Tout les oppose. A droite, Xavier Beulin, l’« agrobusiness man » qui dirige depuis 3 ans la FNSEA, le syndicat agricole majoritaire (53 % aux élections des chambres d’agriculture) qui a fortement influencé toute la politique française en la matière depuis l’après-guerre. Xavier Beulin dirige l’empire Sofiprotéol, le leader français dans les huiles de colza, de tournesol ou de soja. Un fonds d’investissement aux multiples filiales, impliqué dans les agrocarburants, le développement des OGM, la sélection génétique animale et végétale ou la « chimie verte ».
A gauche, Laurent Pinatel, porte-parole de la Confédération paysanne (19 % des voix) depuis mai 2013. Laurent Pinatel ne dirige pas d’empire agro-industriel et financier. Juste une ferme, dans la Loire, avec deux associés. Installé depuis 1995, il produit du lait et de la viande bovine, dont une large part sont transformés puis vendus en circuits courts. Une agriculture davantage paysanne. « C’est une agriculture centrée sur l’autonomie des fermes », explique t-il à Basta !. Nous avons par exemple développé l’autonomie en céréales, mais c’est aussi l’autonomie financière et décisionnelle. De quelle capacité se dotent les paysans pour décider eux-mêmes de leur revenu, de leur prix, des pratiques qu’ils peuvent avoir ? »

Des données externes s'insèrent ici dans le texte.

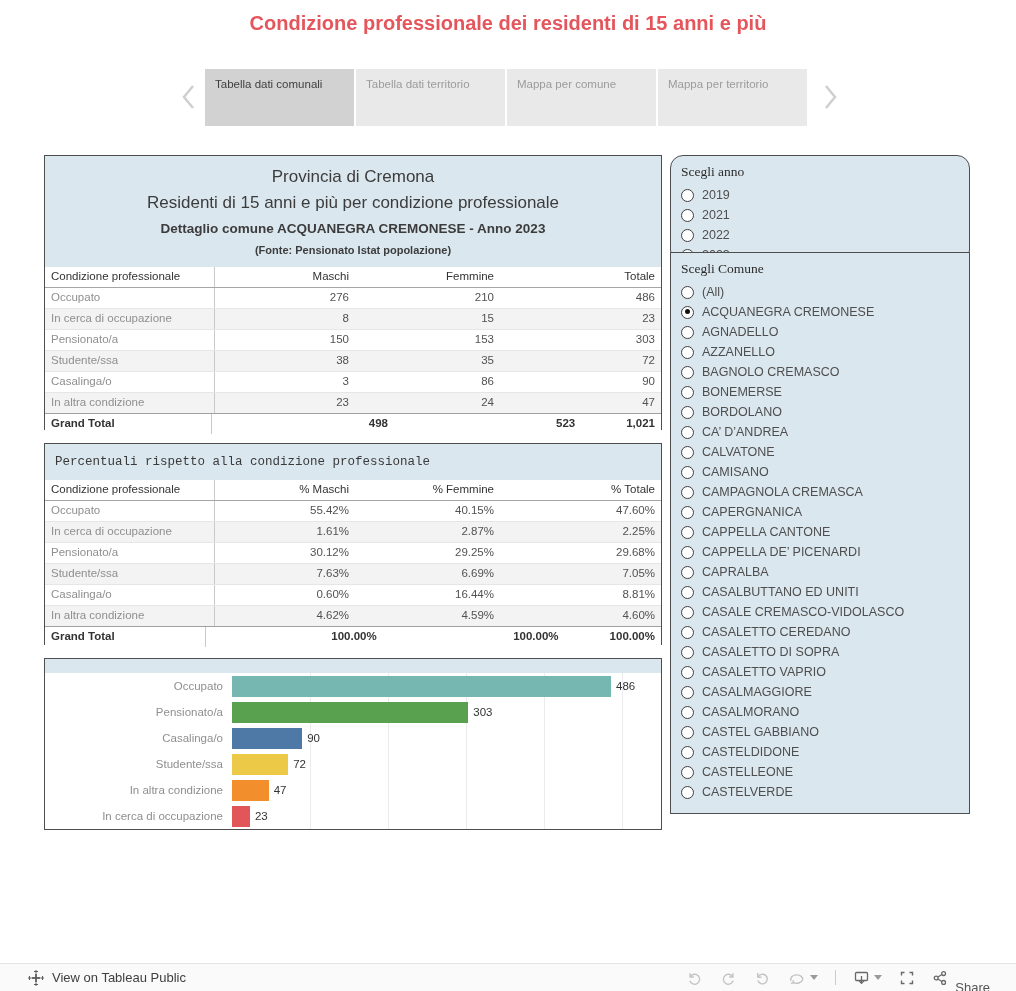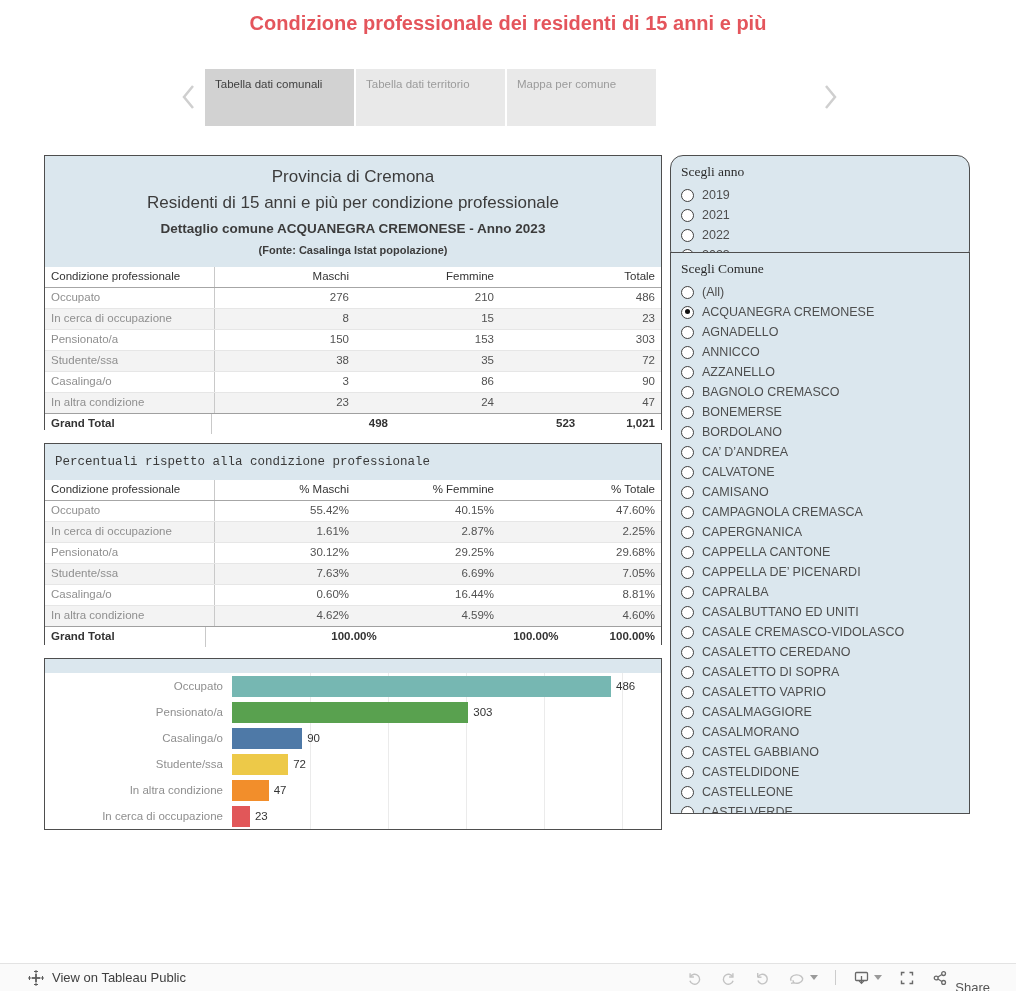--- a/index.html
+++ b/index.html
@@ -105,6 +105,7 @@
     <div class="tab active">Tabella dati comunali</div>
     <div class="tab">Tabella dati territorio</div>
     <div class="tab">Mappa per comune</div>
+    <div class="tab">Mappa per territorio</div>
   </div>
 <div class="chev right">
   <svg viewBox="0 0 22 28">

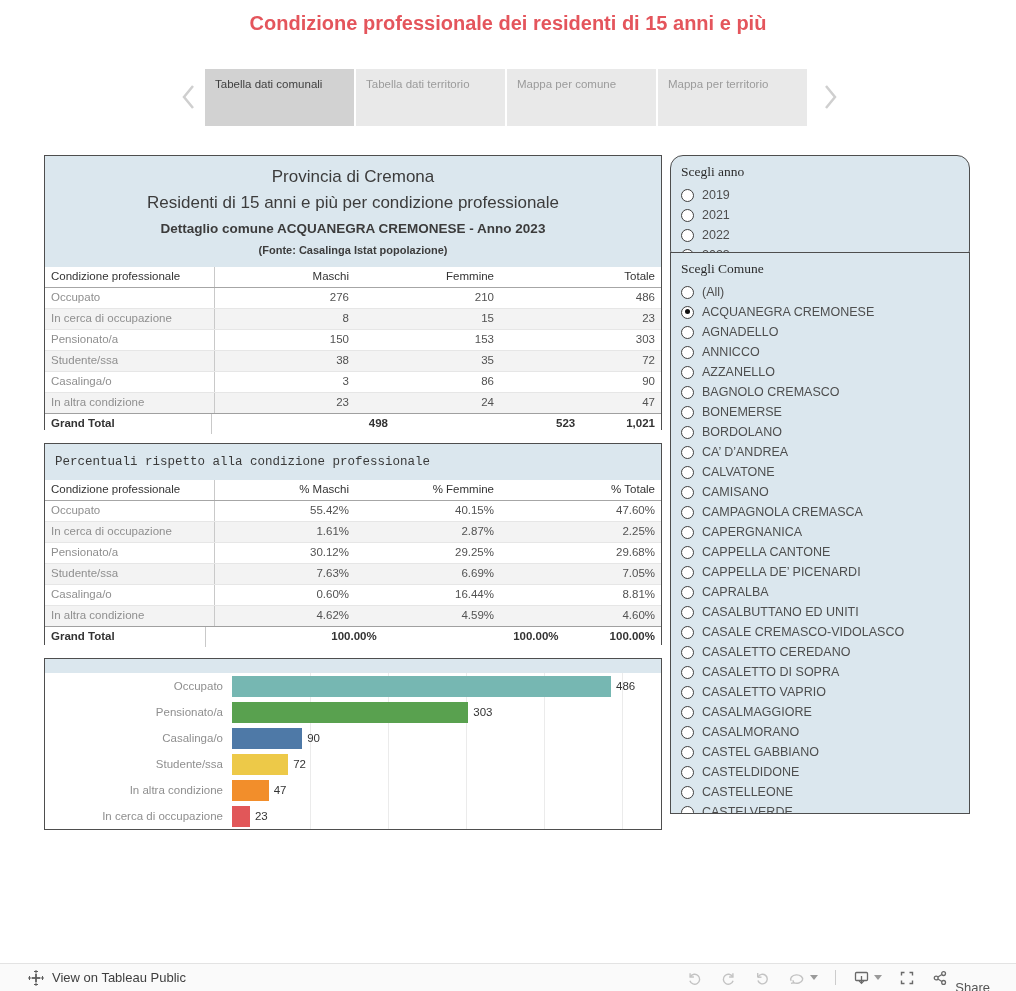--- a/index.html
+++ b/index.html
@@ -118,7 +118,7 @@
       <div class="hl0">Provincia di Cremona</div>
       <div class="hl1">Residenti di 15 anni e più per condizione professionale</div>
       <div class="hl2">Dettaglio comune ACQUANEGRA CREMONESE - Anno 2023</div>
-      <div class="hl3">(Fonte: Casalinga Istat popolazione)</div>
+      <div class="hl3">(Fonte: Pensionato Istat popolazione)</div>
     </div>
   <div class="dtable" id="mainTable">
       <div class="trow thead">

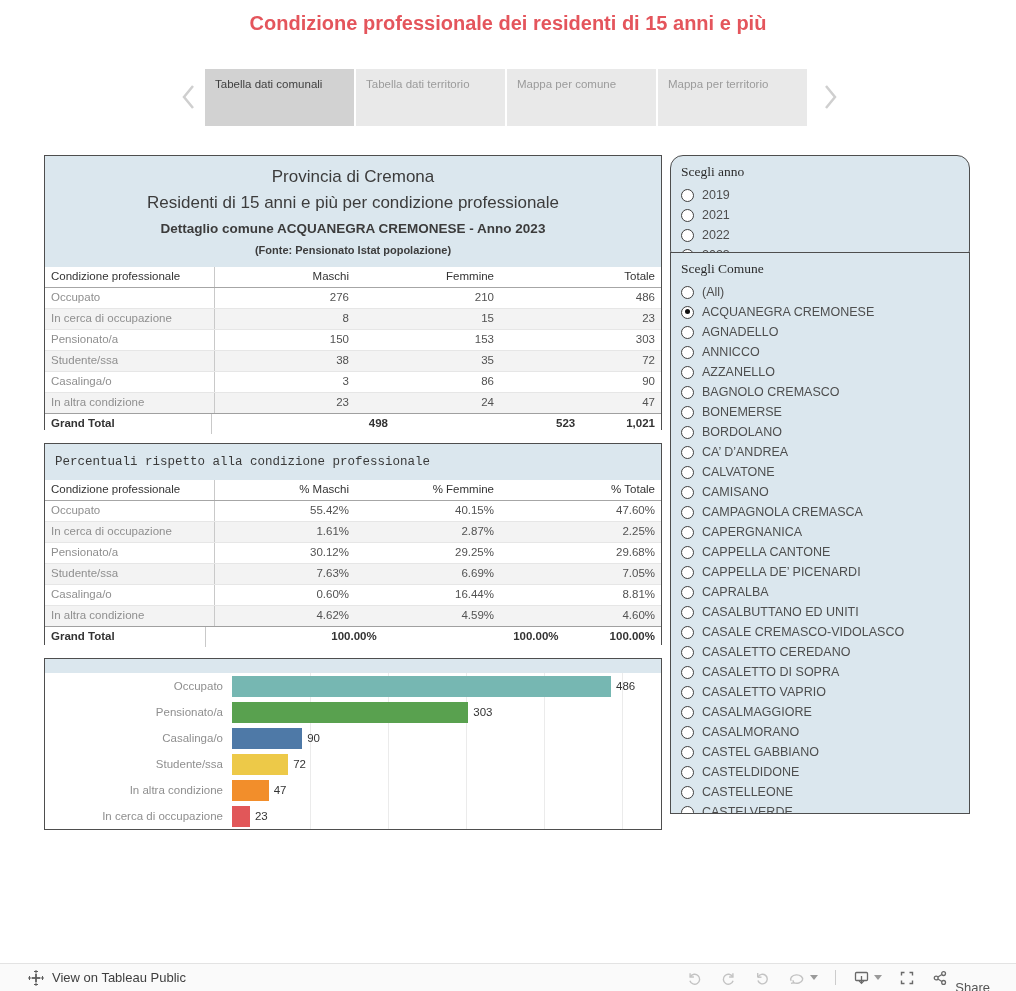--- a/index.html
+++ b/index.html
@@ -321,10 +321,6 @@
       </div>
       <div class="ritem">
         <div class="rdot" style="display: inline-block;"></div>
-        <span class="rlabel">ANNICCO</span>
-      </div>
-      <div class="ritem">
-        <div class="rdot" style="display: inline-block;"></div>
         <span class="rlabel">AZZANELLO</span>
       </div>
       <div class="ritem">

Agriculture paysanne contre agriculture industrielle
La vision de l’agriculture de demain, défendue par la Confédération paysanne, s’oppose totalement au modèle d’une « agriculture industrielle prédatrice d’emplois », à l’œuvre à plusieurs endroits. Exemple ? Le projet de ferme-usine des Milles Vaches en Picardie, porté par un entrepreneur du BTP, Michel Ramery (voir ici). Un millier de vaches pourraient être entassées dans des hangars, qui produiront d’un côté du lait vendu à prix cassé, et alimenteront de l’autre un méthaniseur avec leurs déjections pour produire de l’électricité. « 20 fermes de 50 vaches, ce sont 42 paysans qui vivent de leur travail. La ferme-usine des 1 000 vaches, ce sont 18 salariés. A terme, il ne faudrait plus que 2 500 usines pour arriver à la production laitière des 75 000 fermes laitières d’aujourd’hui », accuse Laurent Pinatel. En clair, prendre ce projet pour modèle et l’appliquer à l’ensemble du territoire ferait disparaître 100 000 emplois d’éleveurs.

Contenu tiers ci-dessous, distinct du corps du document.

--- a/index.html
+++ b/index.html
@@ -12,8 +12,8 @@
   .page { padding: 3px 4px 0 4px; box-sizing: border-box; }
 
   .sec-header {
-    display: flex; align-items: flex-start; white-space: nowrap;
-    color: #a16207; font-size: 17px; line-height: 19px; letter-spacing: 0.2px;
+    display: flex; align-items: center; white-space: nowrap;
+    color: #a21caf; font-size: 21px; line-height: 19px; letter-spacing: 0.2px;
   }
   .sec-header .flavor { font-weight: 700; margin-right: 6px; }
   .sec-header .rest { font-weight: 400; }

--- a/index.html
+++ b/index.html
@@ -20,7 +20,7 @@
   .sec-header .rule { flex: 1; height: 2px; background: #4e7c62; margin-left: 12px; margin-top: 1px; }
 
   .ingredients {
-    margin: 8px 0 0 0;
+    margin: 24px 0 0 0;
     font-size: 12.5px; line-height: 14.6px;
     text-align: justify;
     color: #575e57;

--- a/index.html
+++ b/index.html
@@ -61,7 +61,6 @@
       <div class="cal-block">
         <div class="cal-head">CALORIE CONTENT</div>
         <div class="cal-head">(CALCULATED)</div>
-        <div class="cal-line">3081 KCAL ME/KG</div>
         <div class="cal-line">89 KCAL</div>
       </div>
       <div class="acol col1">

Que dit le projet de Loi d’avenir agricole, fort de ses 39 articles, d’un modèle agricole, version usine Mille vaches ? Il s’y attaque indirectement. Le texte prévoit de contrôler à nouveau les acquisitions de terrains par les sociétés agricoles. Celles-ci peuvent jusqu’à présent agrandir démesurément le foncier qu’elles possèdent en toute discrétion grâce à des transferts de parts. C’est ce qui a permis à l’industriel Michel Ramery d’acquérir les terres et quotas de production nécessaires à son projet de ferme usine des Milles Vaches. Xavier Beulin, réélu le 9 avril à la tête de la FNSEA pour un deuxième mandat, est lui-même dirigeant de la holding Sofiprotéol qui pèse près de 7 milliards d’euros de chiffre d’affaires. Un modèle agricole version Milles Vaches ne le dérange pas. Au contraire, le président de la FNSEA l’affirme : « Celui qui a deux hectares, trois chèvres et deux moutons n’est pas agriculteur ».

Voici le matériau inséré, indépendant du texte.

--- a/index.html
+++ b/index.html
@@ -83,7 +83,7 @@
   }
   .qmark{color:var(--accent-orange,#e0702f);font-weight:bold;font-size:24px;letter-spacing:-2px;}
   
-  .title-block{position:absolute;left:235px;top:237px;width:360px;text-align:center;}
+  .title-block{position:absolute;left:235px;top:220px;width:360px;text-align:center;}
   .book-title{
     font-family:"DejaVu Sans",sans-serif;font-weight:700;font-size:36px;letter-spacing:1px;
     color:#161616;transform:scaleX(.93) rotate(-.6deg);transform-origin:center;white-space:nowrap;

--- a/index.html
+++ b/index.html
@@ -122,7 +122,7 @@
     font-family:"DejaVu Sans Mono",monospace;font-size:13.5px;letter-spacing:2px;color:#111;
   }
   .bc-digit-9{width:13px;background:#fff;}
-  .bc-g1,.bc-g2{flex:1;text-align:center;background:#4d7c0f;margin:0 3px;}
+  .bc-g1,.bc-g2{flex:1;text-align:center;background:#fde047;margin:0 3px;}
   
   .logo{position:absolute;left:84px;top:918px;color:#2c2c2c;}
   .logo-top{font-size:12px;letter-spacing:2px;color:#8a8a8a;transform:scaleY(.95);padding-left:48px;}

Qui a le droit d’être agriculteur ?
Le patron de la FNSEA risque d’être déçu. Le projet de loi d’avenir agricole ouvre le métier et reconnaît les paysans autrement que par la taille de leur exploitation. Jusqu’à présent, des dizaines de milliers de personnes exercent le métier d’agriculteur, cotisent au régime agricole, mais ne bénéficient d’aucun droits sociaux du fait de leur trop petite installation. La nouvelle loi les reconnaît : la notion d’« activité minimale d’assujettissement » (AMA) est créée. Reste la question du niveau de cotisations à régler, sachant qu’un statut de chef d’exploitation nécessite d’acquitter a minima 3 600 euros par an [1]. Une somme qui peut se révéler trop élevée pour des petites fermes.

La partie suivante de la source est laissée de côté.